Virtual Earth signs MapData Sciences as reseller

Microsoft rival to Google Maps expands access to business customers

Sydney-based reseller, MapData Sciences, has inked a deal with Microsoft to provide customised mapping solutions and support to business customers across Australasia.

MapData Sciences managing director, Laurie Edwards, wouldn't talk potential revenue but said the deal was significant from the reseller's standpoint.

"Virtual Earth is like Google Maps on steroids," he said. "You add that to the package of [MapData Science's] MapPoint Web Service, and you've got a business-grade Geographic Information Systems [GIS] online platform."

The Application Programming Interfaces (APIs) had already been used quite heavily by business and government sectors in the US, Europe, and North America too, Edwards said.

Virtual Earth was highly available, highly functional and had some fairly amazing traction, he said.

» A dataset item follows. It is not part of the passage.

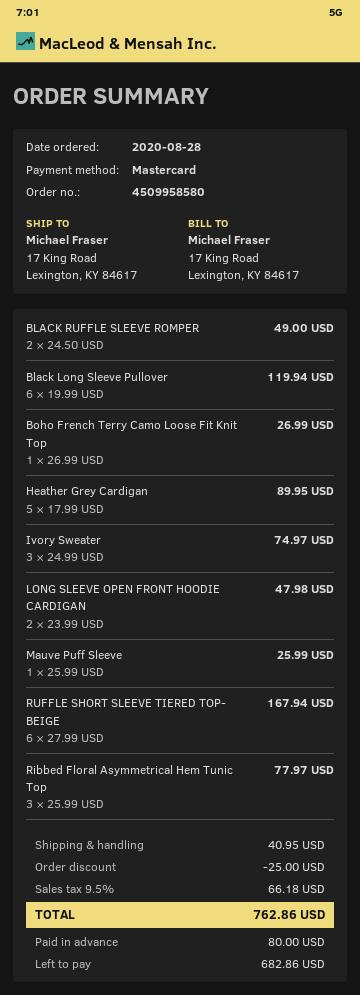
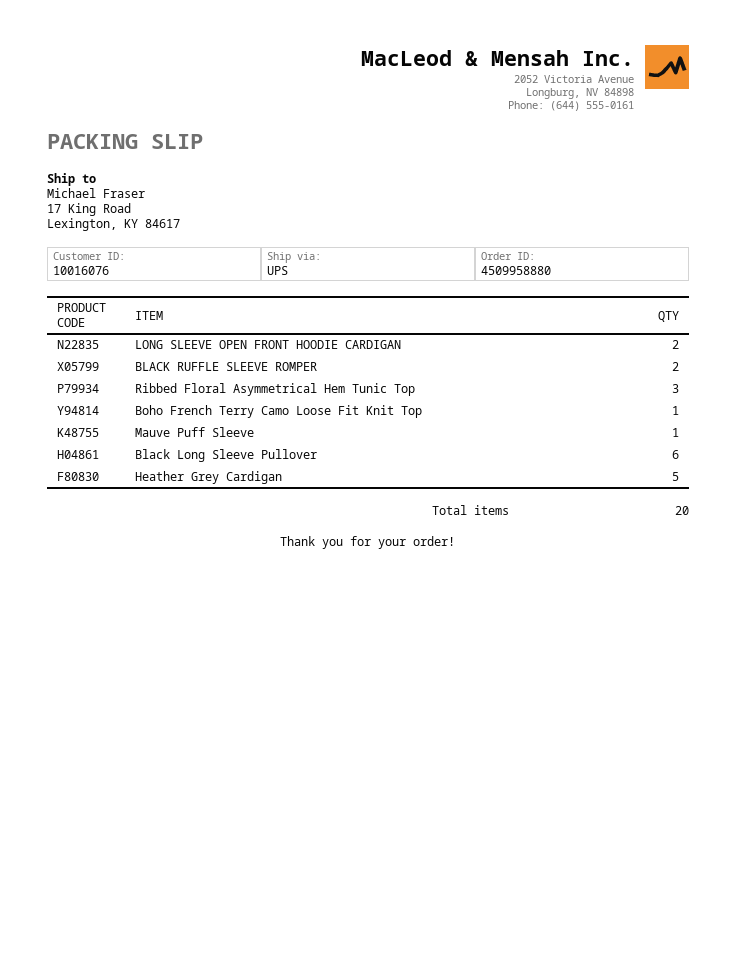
order number: 4509958580 -> 4509958880
Ivory Sweater: 3 -> none
RUFFLE SHORT SLEEVE TIERED TOP- BEIGE: 6 -> none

MapData Sciences would punt Virtual Earth - which is a Windows Live platform - to local businesses that wanted to capture, connect, share and visualised geographical information.

It had aerial imaging, mapping, location and search functionality that appealed to businesses and consumers, Edwards said, but most of the business use so far was internal or B2B.

One consumer use was MyHome, an online service that lets property buyers search for a particular location and bring up all properties for sale in that area, even filtering by such things as price or proximity to certain facilities, such as train station or shopping. Demand for online mapping services was rising, Edwards said.

"We've put on six people and we're looking for a couple more," he said.

The reseller has about 35 people in its Sydney office. Microsoft and MapData Sciences had worked together for nearly seven years but this expands their relationship, Edwards said.

Microsoft online services strategy leader, Harvey Sanchez, was quoted in a statement as saying that the core targets for Virtual Earth in this deal were businesses and developers.

"However, the potential uses for this technology are endless by combining comprehensive support for customisation, richer features for end-users and new levels of control and flexibility in the platform," Sanchez said.